Le Louis D'or, un fromage qui porte bien son nom

Le Louis D'or, un fromage qui porte bien son nom

Photo: Andrée-Anne Fréchette/Agence QMI

Andrée-Anne Fréchette

Dernière mise à jour: 21-09-2012 | 08h46

À lui seul, le Louis D'or de la Fromagerie du Presbytère a remporté cinq trophées dont le Caseus d'Or, qui couronne le meilleur fromage, toutes catégories confondues.

Le Louis d'Or a été fabriqué pour la première fois en 2009, dans la foulée d'une formation en Poligny, commune française située dans le Jura, reçue par les fromagers Dany Grimard et Jean Morin, ce dernier étant aussi copropriétaire de la fromagerie. Les meules de 40 kg étaient les plus grosses jamais réalisées en sol québécois.

Ce fromage au lait cru a remporté pour la première fois en 2010 le Caseus d'Or. Il remporta en 2011 un prix inespéré, soit celui de Grand Champion du Grand prix des fromages canadiens. Le deuxième Caseus d'Or obtenu cette semaine a donc permis à la fromagerie de mettre la main sur le Caseus Émérite. Pour Jean Morin, «le premier Caseus est très important, mais un deuxième vient confirmer que ce n'était pas un succès coup de vent, que le produit n'est pas gomme balloune».

Initialement, la Fromagerie du Presbytère produisait quatre meules du délicieux fromage par semaine.

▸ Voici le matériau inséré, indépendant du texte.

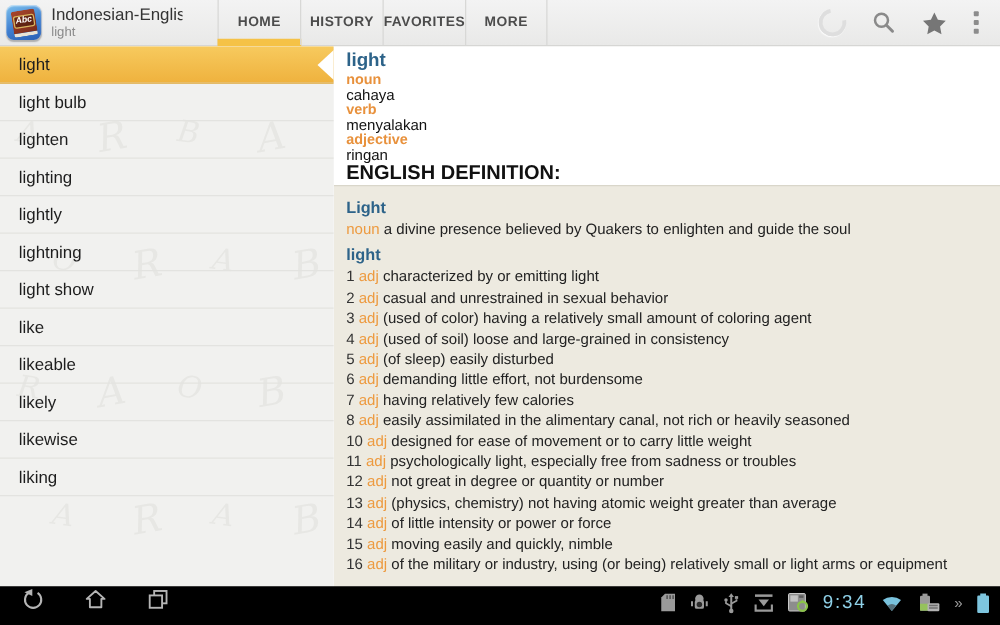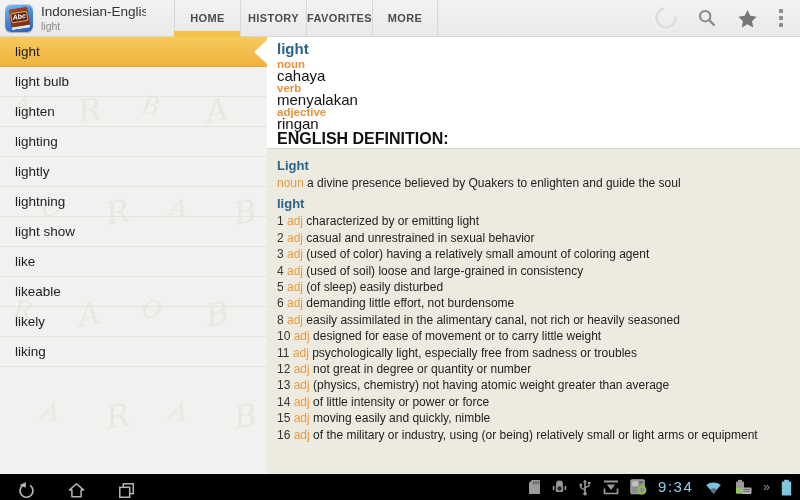--- a/index.html
+++ b/index.html
@@ -83,37 +83,37 @@
     content:""; position:absolute; right:0; top:3px; width:0; height:0;
     border-top:12px solid rgba(0,0,0,0);
     border-bottom:12px solid rgba(0,0,0,0);
     border-right:13px solid #fff;
   }
 
   .content { flex:1; background:#fff; display:flex; flex-direction:column; overflow:hidden; }
   .entry-head { padding:2px 10px 2px; }
   .headword { font-size:15px; font-weight:bold; color:#2d6389; line-height:19px; }
   .pos  { font-size:11.5px; font-weight:bold; color:#e8913c; line-height:12px; }
-  .gloss{ font-size:15px; color:#111; line-height:12px; }
+  .gloss{ font-size:12px; color:#111; line-height:12px; }
   .eng-label { font-size:16px; font-weight:bold; color:#111; line-height:14px; margin-top:2px; }
 
   .english-box {
     flex:1; background:#edeae0; border-top:1px solid #d9d6ca;
     padding:4px 10px; overflow:hidden;
   }
   .section-head { font-size:13px; font-weight:bold; color:#2d6389; line-height:17px; margin-top:4px; margin-bottom:1px; }
   .sense-line { font-size:12px; color:#222; line-height:16.4px; white-space:nowrap; }
   .sense-num { color:#333; }
   .sense-pos { color:#ed9a3f; }
   .sense-text { color:#222; }
 
   
   .system-bar {
-    position:absolute; left:0; right:0; bottom:0; height:26px; background:#000;
-    display:flex; align-items:flex-end; z-index:5;
+    position:absolute; left:0; right:0; bottom:0; height:31px; background:#000;
+    display:flex; align-items:flex-start; z-index:5;
   }
   .nav-buttons { display:flex; align-items:center; padding-left:16px; }
   .nav-btn { width:20px; height:20px; margin-right:30px; display:flex; align-items:center; justify-content:center; }
   .status { margin-left:auto; display:flex; align-items:center; padding-right:8px; }
   .status > * { margin-left:11px; display:flex; align-items:center; }
   .clock { font-size:15px; color:#8fd1e8; letter-spacing:1.5px; line-height:26px; }
   .chevron { color:#9a9a9a; font-size:12px; line-height:26px; }
 </style>
 </head>
 <body>
@@ -187,20 +187,21 @@
           <div class="word-item selected">light</div>
           <div class="word-item">light bulb</div>
           <div class="word-item">lighten</div>
           <div class="word-item">lighting</div>
           <div class="word-item">lightly</div>
           <div class="word-item">lightning</div>
           <div class="word-item">light show</div>
           <div class="word-item">like</div>
           <div class="word-item">likeable</div>
           <div class="word-item">likely</div>
+          <div class="word-item">likewise</div>
           <div class="word-item">liking</div>
         </div>
     </aside>
 
     <main class="content">
       <div class="entry-head">
         <div class="headword">light</div>
         <div id="translations">
             <div class="pos">noun</div>
             <div class="gloss">cahaya</div>
@@ -214,20 +215,21 @@
       <div class="english-box" id="english-box">
           <div class="section-head">Light</div>
           <div class="sense-line"><span class="sense-pos">noun</span><span class="sense-text"> a divine presence believed by Quakers to enlighten and guide the soul</span></div>
           <div class="section-head">light</div>
           <div class="sense-line"><span class="sense-num">1 </span><span class="sense-pos">adj</span><span class="sense-text"> characterized by or emitting light</span></div>
           <div class="sense-line"><span class="sense-num">2 </span><span class="sense-pos">adj</span><span class="sense-text"> casual and unrestrained in sexual behavior</span></div>
           <div class="sense-line"><span class="sense-num">3 </span><span class="sense-pos">adj</span><span class="sense-text"> (used of color) having a relatively small amount of coloring agent</span></div>
           <div class="sense-line"><span class="sense-num">4 </span><span class="sense-pos">adj</span><span class="sense-text"> (used of soil) loose and large-grained in consistency</span></div>
           <div class="sense-line"><span class="sense-num">5 </span><span class="sense-pos">adj</span><span class="sense-text"> (of sleep) easily disturbed</span></div>
           <div class="sense-line"><span class="sense-num">6 </span><span class="sense-pos">adj</span><span class="sense-text"> demanding little effort, not burdensome</span></div>
+          <div class="sense-line"><span class="sense-num">7 </span><span class="sense-pos">adj</span><span class="sense-text"> having relatively few calories</span></div>
           <div class="sense-line"><span class="sense-num">8 </span><span class="sense-pos">adj</span><span class="sense-text"> easily assimilated in the alimentary canal, not rich or heavily seasoned</span></div>
           <div class="sense-line"><span class="sense-num">10 </span><span class="sense-pos">adj</span><span class="sense-text"> designed for ease of movement or to carry little weight</span></div>
           <div class="sense-line"><span class="sense-num">11 </span><span class="sense-pos">adj</span><span class="sense-text"> psychologically light, especially free from sadness or troubles</span></div>
           <div class="sense-line"><span class="sense-num">12 </span><span class="sense-pos">adj</span><span class="sense-text"> not great in degree or quantity or number</span></div>
           <div class="sense-line"><span class="sense-num">13 </span><span class="sense-pos">adj</span><span class="sense-text"> (physics, chemistry) not having atomic weight greater than average</span></div>
           <div class="sense-line"><span class="sense-num">14 </span><span class="sense-pos">adj</span><span class="sense-text"> of little intensity or power or force</span></div>
           <div class="sense-line"><span class="sense-num">15 </span><span class="sense-pos">adj</span><span class="sense-text"> moving easily and quickly, nimble</span></div>
           <div class="sense-line"><span class="sense-num">16 </span><span class="sense-pos">adj</span><span class="sense-text"> of the military or industry, using (or being) relatively small or light arms or equipment</span></div>
         </div>
     </main>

Depuis, ils ont quadruplé ce volume, mais M. Morin explique être limité par la quantité de lait produit par sa ferme. Soulignons que tous les fromages produits par le Presbytère, sept au total, sont produits à partir du lait biologique provenant de la ferme des frères Jean et Dominique Morin.

Malgré cette réussite qui se consolide année après année, les amateurs ne retrouveront pas ces fromages dans toutes les épiceries. La distribution est limitée aux boutiques spécialisées. « C'est là qu'on atteint la plus belle clientèle et ces boutiques prennent un soin jaloux de nos produits », de dire Jean Morin. Il ajoute que la priorité de son équipe «n'est pas de faire plus, mais mieux».

Valoriser le terroir

Même si les différents fromages de Sainte-Élizabeth-de-Warwick sont grandement appréciés par les clients, de même que par l'industrie, Jean Morin croit que l'important est de «toujours revenir à l'essentiel car le but est de nourrir les gens et il y a plusieurs étapes pour y arriver». C'est pourquoi le travail de son frère Dominique, qui prend soin des animaux et de la ferme, est essentiel.

Comme dans plusieurs domaines, la gloire n'est pas toujours instantanée. «Pour nous, ces prix sont la reconnaissance d'un travail qui a débuté il y a 26 ans, quand on a commencé à faire du biologique», explique Dominique Morin. Les résultats de son travail ne sont souvent visibles qu'un an plus tard, dans la qualité de ses fromages, mais «pour les petits cultivateurs des petits villages, de savoir que nos fromages sont appréciés partout, ça rend heureux», conclut-il.